While paying off-farm professionals to trim feet on your herd may be cost-effective, relying upon them to treat lame cows is probably not profitable. Lame cows produce less milk, suffer from pain and may become chronic problems unless the issue is dealt with immediately and treated correctly. Waiting even a couple of days for your foot trimmer to return and treat a lame cow is much more costly than training one of your workers to handle lame cows as part of the work routine.
In fact, many professional hoof trimmers are unprepared to treat lameness. Their responsibility is to trim feet of healthy cows to prevent lameness. Your responsibility is to organize and train a member of your staff to care for lame cows as soon as they are identified.
While I see dairies that always have lame cows in their pens or corrals, I work on many dairies where there are no lame cows except for a couple being treated in the hospital pen.
Lameness treatment principles
1. Set standards, elevate the bar and establish the culture that lameness is not an acceptable health problem on your dairy. You already do this with other health issues such as mastitis and sick fresh cows.
As you manage and monitor the workers on your dairy, make a “big deal” out of seeing a lame cow that is not in the hospital pen. Just as milkers identify mastitis cows, breeders and cow pushers are the logical workers to identify lame cows.
They won’t if you don’t insist. But these workers will segregate lame cows if you make it their responsibility.
2. Direct your herdsman or designate a worker to “focus on” and deal with lame cows daily. Lame cows are sick cows that need immediate and timely attention.
Put new lame cows in the hospital and clarify they need attention that same day. Most lame cows can be in and out of the hospital in one day. Make this activity part of a worker’s responsibility – make it his job.
3. Provide training for the staff member you designate to treat lame cows. Lameness is the result of an underlying, specific foot problem (see 1 thru 5 below ). When dealt with immediately … the same day the lameness is identified … the specific underlying cause can be corrected, usually in less than five days.
Your veterinarian or foot trimmer is usually willing and competent to train. You can get over the language barrier if you have Hispanic workers and English-speaking trainers. Training in Spanish is available.
Demonstrating how to handle problems, in either language, is a good alternative to instructional (lecture-style) training in Spanish or English.
4. Along with your veterinarian, write out treatment protocols to treat each lameness condition.

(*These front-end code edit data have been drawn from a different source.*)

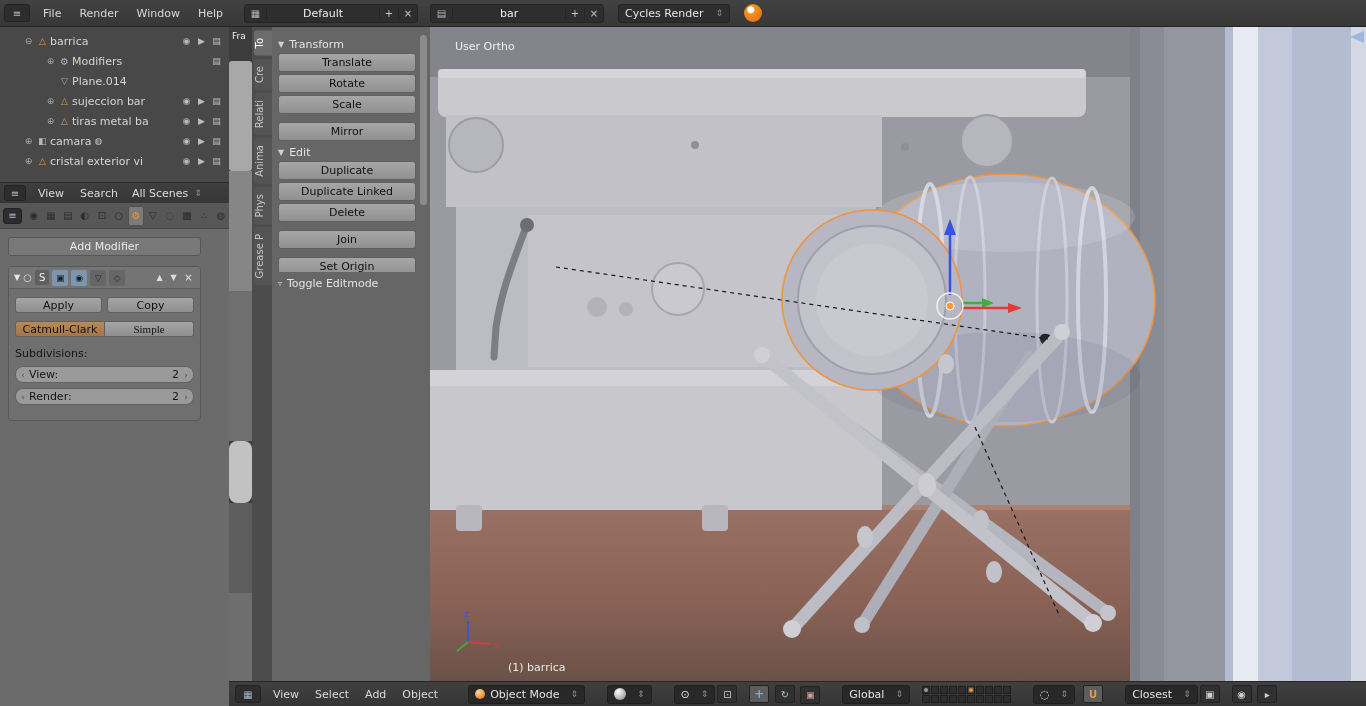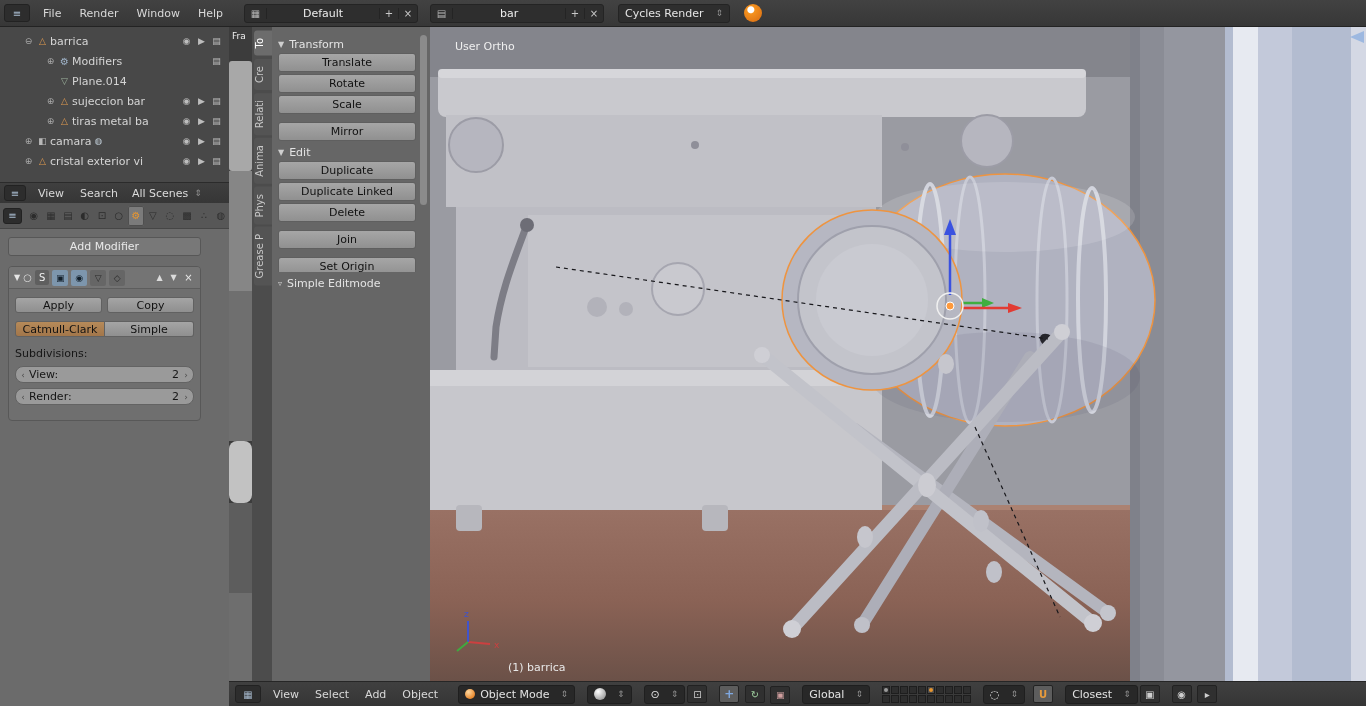--- a/index.html
+++ b/index.html
@@ -59,21 +59,21 @@
   .mtg.on{background:#7d96ad;color:#13202b;}
   .mod-hdr .spacer{flex:1;}
   .arrsm{color:#dcdcdc;font-size:8px;width:11px;text-align:center;}
   .xsm{color:#e6e6e6;font-size:10px;width:13px;text-align:center;}
   .mod-row{display:flex;gap:5px;padding:8px 6px 0 6px;}
   .pbtn{flex:1;height:16px;background:linear-gradient(#a5a5a5,#8f8f8f);border:1px solid #616161;border-radius:3px;
     color:#121212;font-size:11px;display:flex;align-items:center;justify-content:center;}
   .seg{display:flex;padding:8px 6px 0 6px;}
   .seg .pbtn{border-radius:0;}
   .seg .pbtn:first-child{border-radius:3px 0 0 3px;background:linear-gradient(#b68a59,#a2764a);}
-  .seg .pbtn:last-child{border-radius:0 3px 3px 0;border-left:none;}
+  .seg .pbtn:last-child{border-radius:0 3px 3px 0;border-left:none;font-family:Liberation Serif, serif;}
   .cols{display:flex;padding:10px 6px 0 6px;gap:16px;}
   .col{flex:1;}
   .flabel{color:#161616;margin-bottom:6px;}
   .numfield{height:17px;background:#9a9a9a;border:1px solid #636363;border-radius:8px;display:flex;align-items:center;
     color:#161616;margin-bottom:5px;padding:0 3px;}
   .numfield .arr{color:#4e4e4e;font-size:9px;width:8px;text-align:center;}
   .nf-label{flex:1;padding-left:2px;}
   .nf-val{padding-right:3px;}
   .checkrow{display:flex;align-items:center;gap:5px;margin-bottom:6px;margin-top:1px;}
   .cbox{width:13px;height:13px;background:#3e3e3e;border:1px solid #2a2a2a;border-radius:2px;
@@ -110,21 +110,21 @@
   
   .viewport{position:absolute;left:430px;top:27px;width:936px;height:654px;overflow:hidden;background:#9a9ba2;}
   .viewport svg{display:block;font-family:"DejaVu Sans",sans-serif;}
 
   
   .bottom-header{position:absolute;left:229px;top:681px;width:1137px;height:25px;
     background:linear-gradient(#404040,#353535);border-top:1px solid #262626;
     display:flex;align-items:center;padding-left:6px;white-space:nowrap;}
   .bh-menu{padding:0 8px;color:#d9d9d9;}
   .bh-dd{display:flex;align-items:center;height:19px;background:#282828;border:1px solid #1f1f1f;border-radius:3px;
-    padding:0 6px;margin-left:12px;color:#e2e2e2;gap:5px;}
+    padding:0 6px;margin-left:22px;color:#e2e2e2;gap:5px;}
   .dot-orange{width:10px;height:10px;border-radius:50%;background:radial-gradient(circle at 35% 30%,#ffd9a0,#e8892f 70%);}
   .sphere{width:12px;height:12px;border-radius:50%;background:radial-gradient(circle at 35% 30%,#ffffff,#9a9a9a 80%);}
   .bh-ibtn{width:20px;height:18px;margin-left:2px;background:#303030;border:1px solid #222;border-radius:2px;
     display:inline-flex;align-items:center;justify-content:center;font-size:10px;color:#cfcfcf;}
   .bh-ibtn.on{background:#5d5d5d;}
   .g-blue{color:#7fa8e0;font-weight:bold;font-size:12px;}
   .g-green{color:#9fd09f;}
   .g-red{color:#d09f9f;font-size:9px;}
   .g-orange{color:#e89b3c;font-weight:bold;}
   .layers{display:grid;grid-template-columns:repeat(10,8px);grid-template-rows:8px 8px;gap:1px;margin-left:12px;}
@@ -354,21 +354,21 @@
       <div class="tsbtn">Delete</div>
       <div class="gap6"></div>
       <div class="tsbtn">Join</div>
       <div class="gap6"></div>
       <div class="clip">
         <div class="tsbtn">Set Origin</div>
       </div>
 
       <div class="panel-hdr">
         <span class="tri">▿</span>
-        <span>Simple Editmode</span>
+        <span>Toggle Editmode</span>
       </div>
     </div>
     <div class="ts-scroll"></div>
   </div>
 
   <div class="viewport">
     <svg width="936" height="654" viewBox="0 0 936 654">
       <defs>
         <linearGradient id="counterGrad" x1="0" y1="0" x2="0" y2="1">
           <stop offset="0" stop-color="#9a7265"></stop>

Since each cause of lameness is different, treatment protocols differ depending upon the lameness diagnosis. (I provided a flow chart for your herdsman in the November 16 issue of El Lechero to clarify each condition and the treatment options to consider. Click here to download a pdf of the flowchart. )
Treating lame cows correctly does not have to increase your risk of antibiotic contamination of bulk tank milk. Generally less than 20 percent of lame cows require antibiotic therapy to resolve the problem.
But when they do require systemic antibiotics, you should mandate that a staff person be responsible for administering, recording and following up on these treatments, rather than an off-farm foot trimmer.
When lame cows fail to respond to treatment, it is usually because the wrong (or no) diagnosis has been made prior to treatment.
5. Provide adequate facilities to work on lame cows. Most dairymen can justify purchasing some type of foot trimming chute. If you ask your staff to lift and examine feet, basic and simple foot trimming chutes are adequate. Eliminate any excuse for your staff person to ignore examining lame cows.
Specific lameness problems
1. Foot rot: Soft tissue infection that requires systemic antibiotics.
2. Hairy wart: Infection of the heel area of the foot. This is a superficial infection that, while it causes significant pain to the animal, can be treated simply by applying a topical antibiotic or disinfectant agent to the lesion.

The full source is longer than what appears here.